When a member of the public phones 999 (or the new non-emergency 101), the call is answered by the operators at MetCall in what they call ‘First Contact’. They take the information from the caller and place it onto the CAD system. CAD is basically a log, so each incident has it’s own individual CAD number. This is then passed though the system to a dispatcher. Each borough in London has its own ‘pod’, or small area of desks where the dispatchers work. A couple of operators who see the incoming cads, perform intelligence checks and then dispatch units as necessary. The operator in First Contact grades the call depending on how they judge it, this can be based on threat to life, danger to a person or property and so on. The three main types of gradings are: an ‘i’ call (immediate) means we have twelve minutes to arrive at the scene, an ‘s’ grade (standard) means we have one hour and an ‘e’ grade gives us up to 24 hours. I have no problem with these response times, even though I question some of the things that seem to be graded as ‘i’ nowadays, what I’m trying to talk about here is two things, having civilians with no police knowledge has an effect on our availability and secondly how a target driven culture is having consequences for officers on the streets and causing unnecessary delays.

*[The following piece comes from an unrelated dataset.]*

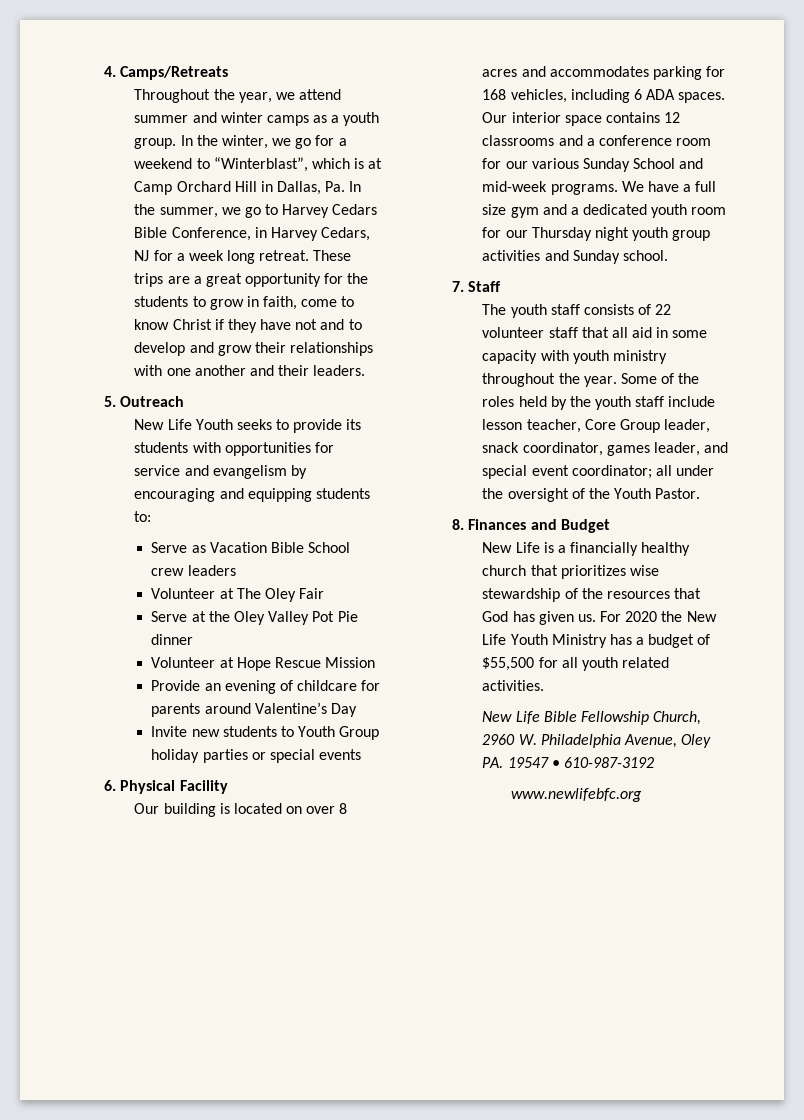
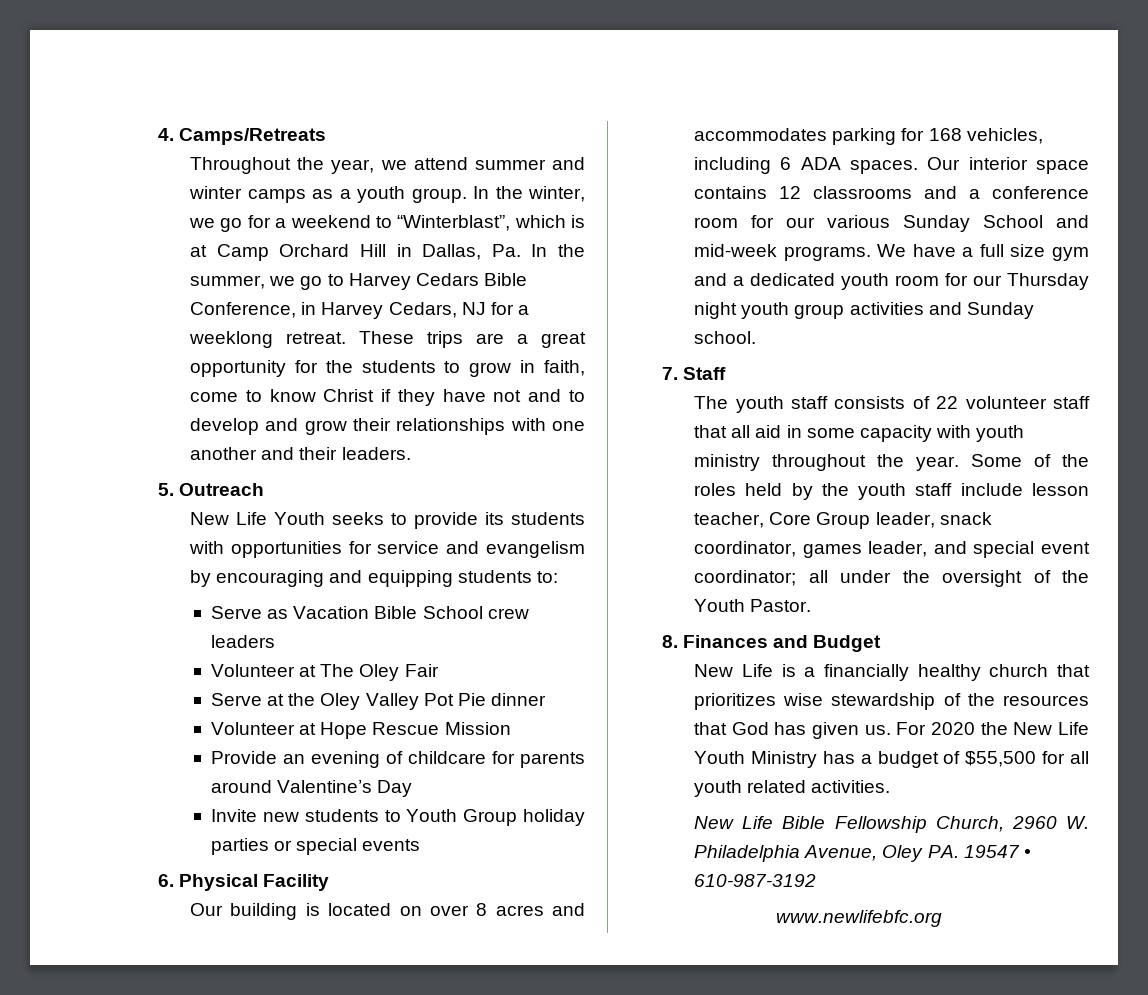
- In the winter, we go for a weekend to “Winterblast”, which is at Camp Orchard Hill in Dallas, Pa. In the summer, we go to Harvey Cedars Bible Conference, in Harvey Cedars, NJ for a week long retreat.
+ In the winter, we go for a weekend to “Winterblast”, which is at Camp Orchard Hill in Dallas, Pa. In the summer, we go to Harvey Cedars Bible Conference, in Harvey Cedars, NJ for a weeklong retreat.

I think I should start by saying that I’ve never worked at MetCall, but I know people who have/do, so things I’ll be talking about are from experiences I’ve had at the other end of the radio or from colleagues who have told me what it’s like.

First I’ll talk a little about targets and how I’m told that the operators in First Contact have strict times in which they have to answer the call, ask the information, hang up and then move on to the next call. This stance of quantity over quality is quite obvious for us on the streets because the quality of information coming through to us on the CAD’s is usually terrible. I would estimate that in over 50% of calls we attend we have to ask the dispatcher to phone the informant back to glean some more information. I don’t know the exact times they have to deal with that initial call, but surely it would be better to spend an extra 30 seconds on the phone in the first place asking a few extra questions, rather than having to get a dispatcher, when it’s really busy to spend 2 or 3 minutes having to call the informant back. This also causes an inconvenience for that member of the public who called us in the first place!

I think another reason why we don’t always get the right information is because some of the operators don’t think like police officers, so some of the questions that I might ask to gauge whether a call needed police to respond isn’t being asked by some. On the back of that, I’m not sure if operators get given any legal training, but recently I received a CAD which was tagged as ‘Burglary’, I read the first two lines which said someone has climbed onto a garden gate and onto the roof to try and steal some lead but didn’t get away with any. This is clearly not a burglary, but an attempted theft. It doesn’t matter to me because I still turn up and report it in the same way, but I am worried about the statistics. I would imagine a senior officer at MetCall must looked at how many calls are tagged burglary, robbery, etc… so this is giving a false picture of what we are actually attending. Although it is important to note that official statistics for offences come from the crime reporting system, not CAD, so when we say crime is rising, it truly is rising not that CADs are being counted when they shouldn’t be.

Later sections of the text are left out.